WHAT THE TASK REQUIRES
The records are to be repeated in full, with the images removed.

(Web page revision data)
Start of Block
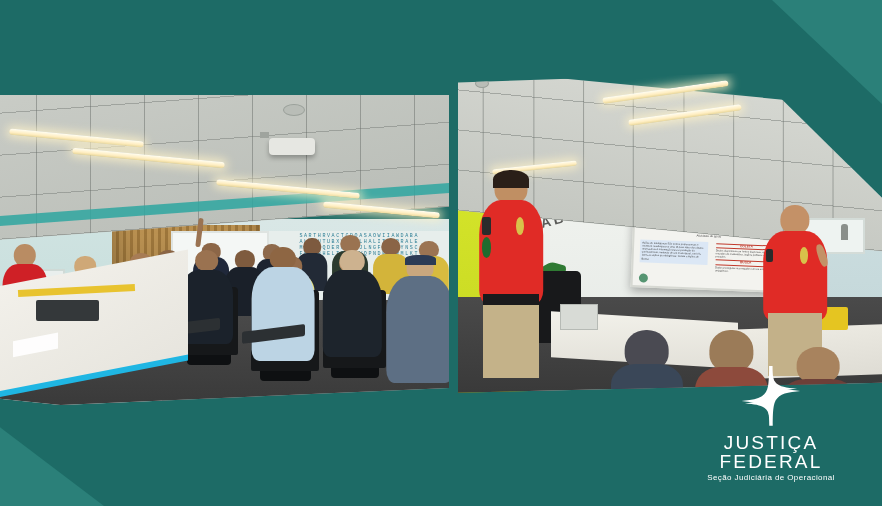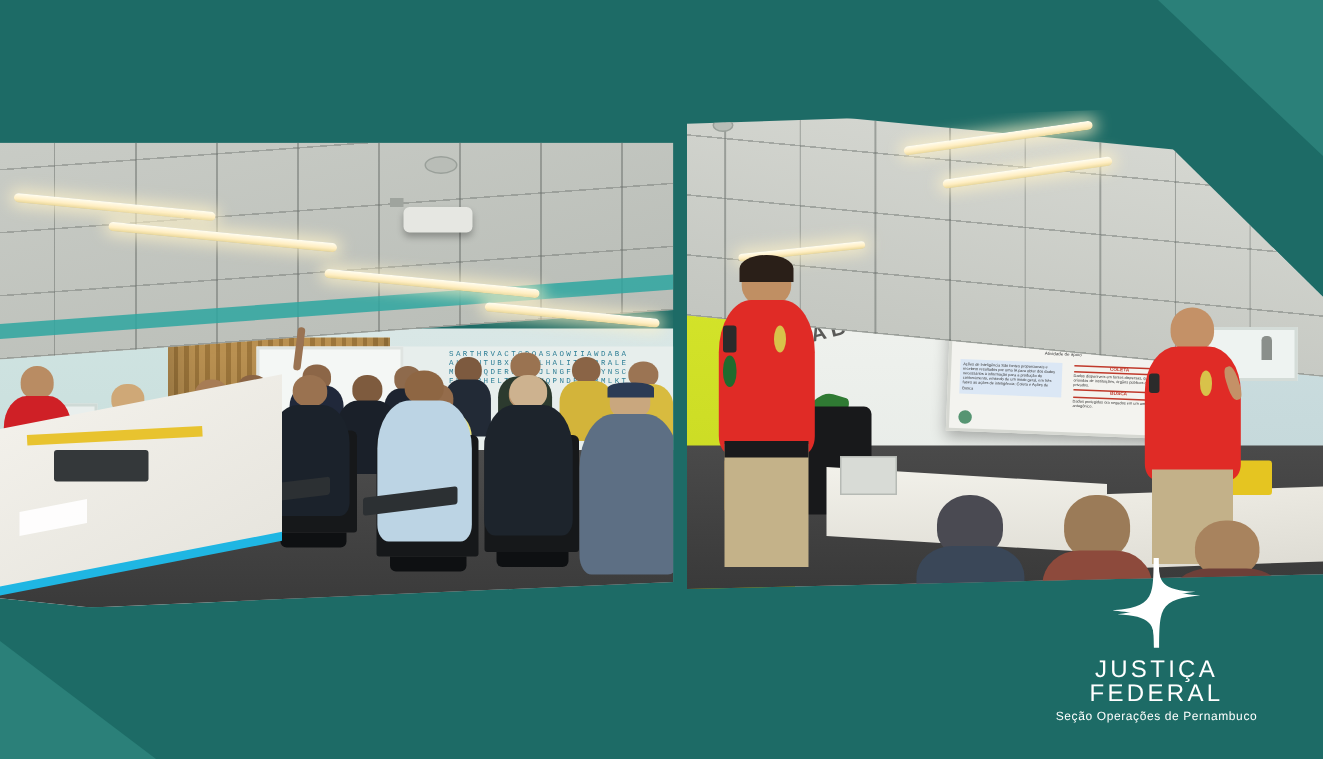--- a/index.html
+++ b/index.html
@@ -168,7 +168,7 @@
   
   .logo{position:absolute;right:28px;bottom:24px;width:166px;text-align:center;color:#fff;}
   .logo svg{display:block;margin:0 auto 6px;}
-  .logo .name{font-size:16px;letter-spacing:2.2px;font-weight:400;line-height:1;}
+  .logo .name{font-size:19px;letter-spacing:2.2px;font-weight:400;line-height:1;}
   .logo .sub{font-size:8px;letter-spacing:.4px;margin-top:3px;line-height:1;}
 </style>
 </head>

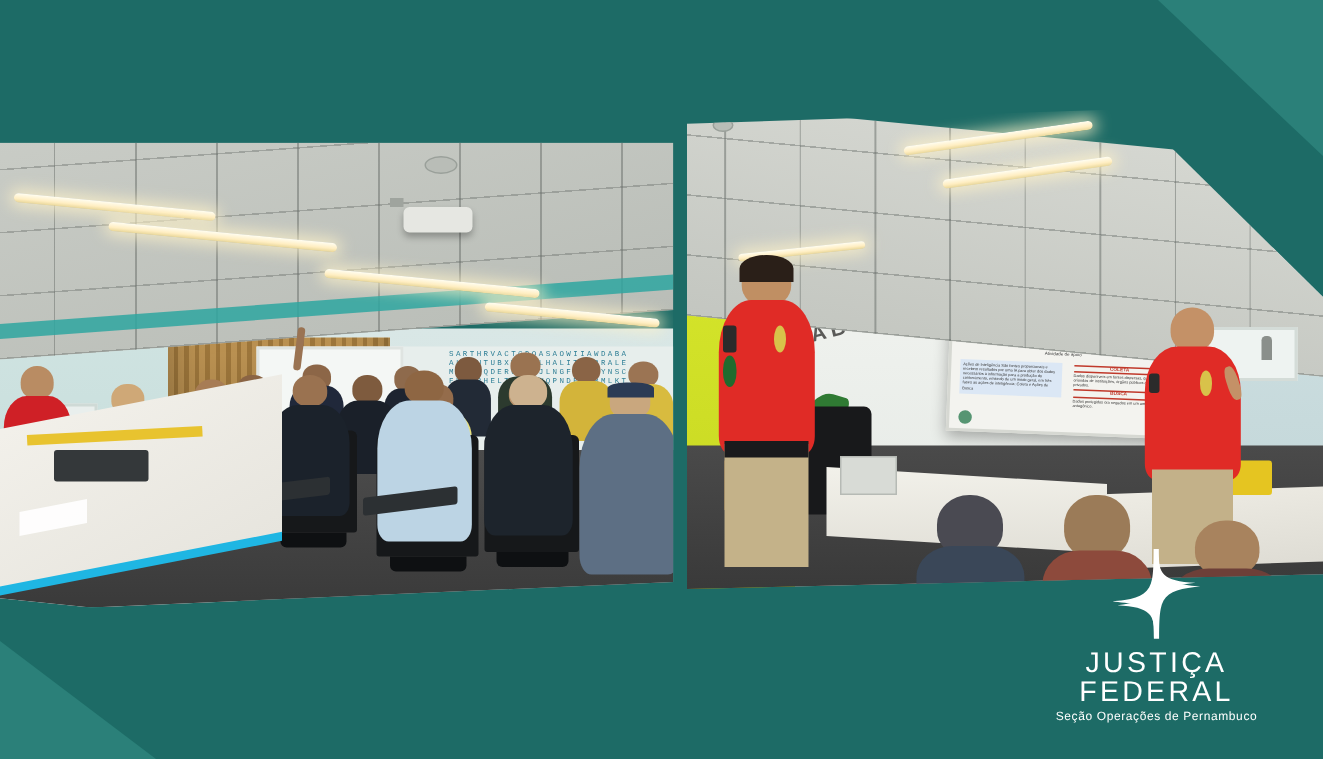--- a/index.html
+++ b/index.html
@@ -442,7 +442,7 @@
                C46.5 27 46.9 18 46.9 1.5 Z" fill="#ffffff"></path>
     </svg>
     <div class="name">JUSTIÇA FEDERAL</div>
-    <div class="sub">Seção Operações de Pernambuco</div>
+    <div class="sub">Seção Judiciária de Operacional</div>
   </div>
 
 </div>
End of Block
EXERCISE RESPONSE
--- a/index.html
+++ b/index.html
@@ -168,7 +168,7 @@
   
   .logo{position:absolute;right:28px;bottom:24px;width:166px;text-align:center;color:#fff;}
   .logo svg{display:block;margin:0 auto 6px;}
-  .logo .name{font-size:16px;letter-spacing:2.2px;font-weight:400;line-height:1;}
+  .logo .name{font-size:19px;letter-spacing:2.2px;font-weight:400;line-height:1;}
   .logo .sub{font-size:8px;letter-spacing:.4px;margin-top:3px;line-height:1;}
 </style>
 </head>

--- a/index.html
+++ b/index.html
@@ -442,7 +442,7 @@
                C46.5 27 46.9 18 46.9 1.5 Z" fill="#ffffff"></path>
     </svg>
     <div class="name">JUSTIÇA FEDERAL</div>
-    <div class="sub">Seção Operações de Pernambuco</div>
+    <div class="sub">Seção Judiciária de Operacional</div>
   </div>
 
 </div>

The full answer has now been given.